King noted that he “never had the luxury of making things just about ‘theater.’” For him, it’s much more personal. “My community is here,” King said.

While there may be a perception of community theater “not working at the highest level,” according to Karen Allen Baxter, the former senior managing director for the Rites and Reason Theatre, Providence’s Black theater circles redefined “community” as something rooted in intimacy, support and reliability.

Financing Black theater

Today, the matter of funding continues to pose challenges for members of Providence’s Black theater community. According to panelist Ricardo Pitts-Wiley, this is especially the case when grant proposals inquire about the theaters’ intentions to center diversity, equity and inclusion.

Instead of recognizing the obvious diversity of Black theaters, many investors choose to allocate finances and resources to white theaters “centering DEI” over Black theaters that are unquestionably diverse, Pitts-Wiley said. 

On the other hand, “from day one, we were diverse and inclusive,” Pitts-Wiley added. 

Bass-Kolobe recommended that the new generation of Black community theater ask themselves whether funders “expect to be shareholders or sharecroppers” in the relationship between Black artists and investors.

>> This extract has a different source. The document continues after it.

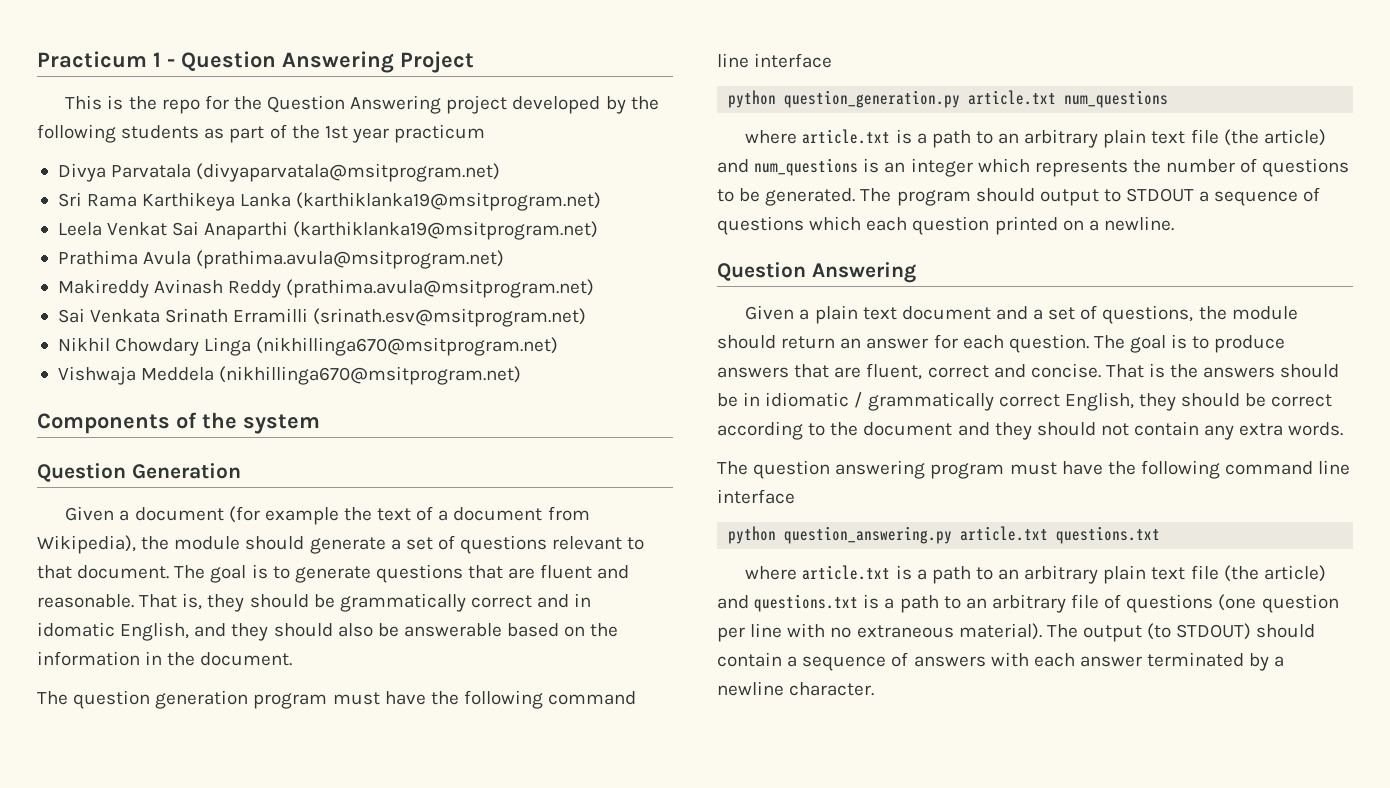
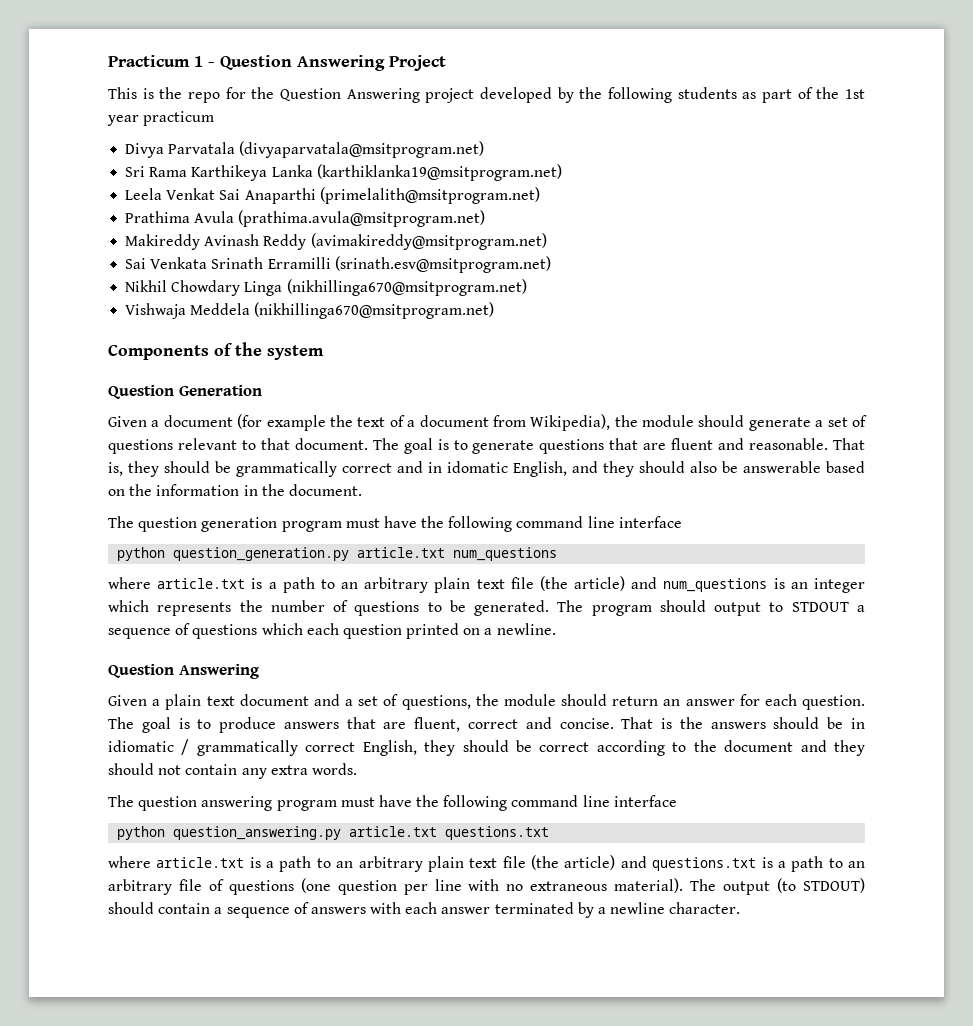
- Leela Venkat Sai Anaparthi (karthiklanka19@msitprogram.net)
+ Leela Venkat Sai Anaparthi (primelalith@msitprogram.net)
- Makireddy Avinash Reddy (prathima.avula@msitprogram.net)
+ Makireddy Avinash Reddy (avimakireddy@msitprogram.net)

“My hope and my prayer is that building forward, artists shouldn’t have to be in the bottom rung economically,” Bass-Kolobe added.

Maintaining these Black artistic institutions has opened the door to “mythical Afro-diasporic transformative experiences,” King said. He recalled “not having a reflection” growing up, and is “honored to have the opportunity to hold a mirror” to Black communities in Rhode Island.

For Ferdinand-King, conversations like these “are an opportunity to honor ancestors and gain insight about carrying Black tradition forward.”

The panelists possess “the radicality of practice in their bravery, courage and gall needed to maintain these important Black institutions,” she said.

“Black people are integral to the art scene in Providence and the creative capital,” arman added. “Even if that fact goes unacknowledged.”